To the Editor,
It’s not often that you laugh reading an Op-Ed on Russia, but that’s precisely what I did when I read Marc Bennetts’s Don’t Blame Journalists for Bad News Coverage on Russia, (Op-Ed July 3). Bennetts pokes fun at western media, its consumers, and its critics, while showing how the image we have of other countries gets negatively skewed with stories of natural disasters, humans rights violations, and political concerns.
Not all of the blame falls on the heads of journalists. It’s hard to produce positive stories that grip us in the same way that more grave ones do. As Bennetts puts it, there are “only so many articles that can be written on the transformation of Gorky Park.” He suggests that for a more palatable view of Russia, we turn to travel guides, but I disagree. We should be able to get this type of coverage from the media, and we can—if the public demands it. In a media environment where clicks determine revenue, responsibility for balanced coverage falls equally if not principally on viewers. Ask and you shall receive. If we really wanted to read about art exhibits in Kazan, such articles would be on the front page of the Washington Post. Yet the front page remains mostly devoted to politics.

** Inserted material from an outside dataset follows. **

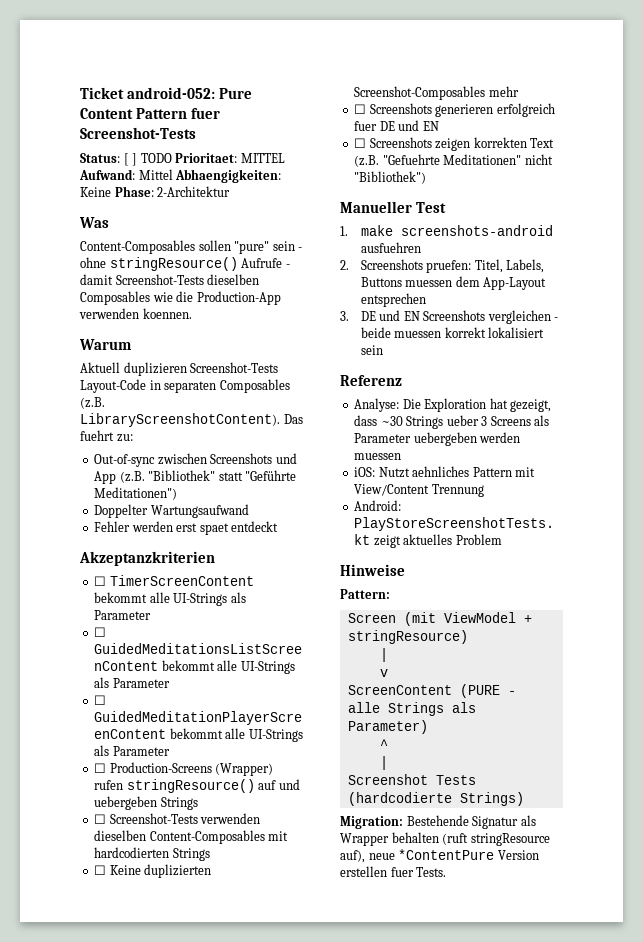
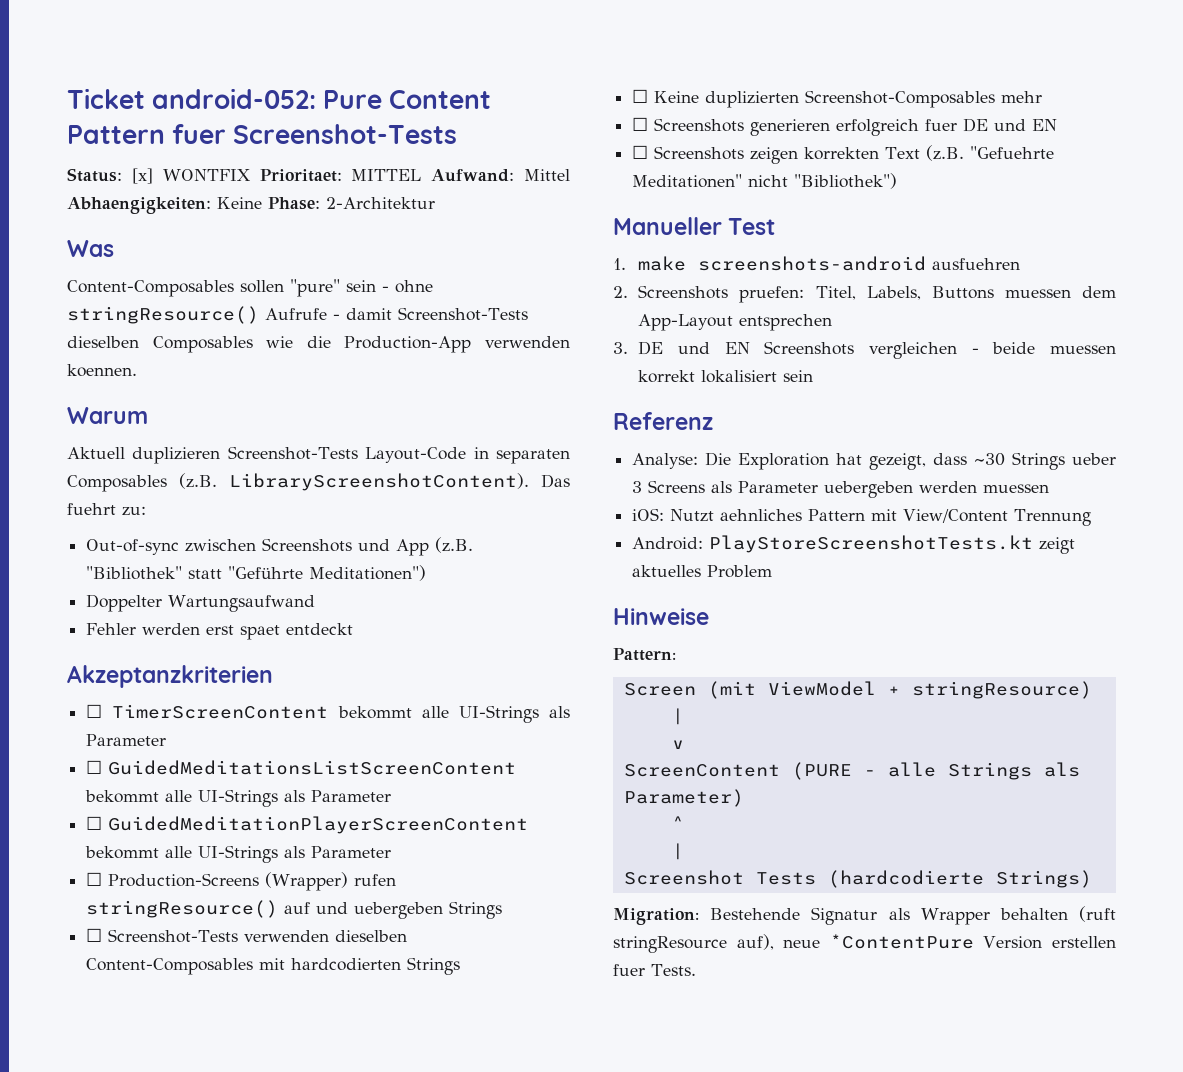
- Status: [ ] TODO Prioritaet: MITTEL Aufwand: Mittel Abhaengigkeiten: Keine Phase: 2-Architektur
+ Status: [x] WONTFIX Prioritaet: MITTEL Aufwand: Mittel Abhaengigkeiten: Keine Phase: 2-Architektur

Coverage dominated by hurricanes, war, and famine is more a reflection on our society than it is on the media. Instead of revealing a media industry that lies to us, coverage paints a picture of a society that is somehow both globalist and isolationist. The attention we pay to longer-term issues in other parts of the world lasts about as long as a news cycle. It’s we who maintain and foster the monolithic image of other cultures that is so prevalent. If we want more nuanced coverage, we have to demand it and consume it where it is available.
While there is no simple solution to this matter, the information is out there. There are publications that don’t foster the mentality that “if it bleeds it leads”, and that offer nuance and depth to their coverage of other cultures. Find them. Support them. Share them. The sustentation or destruction of the monolith is in your very capable hands.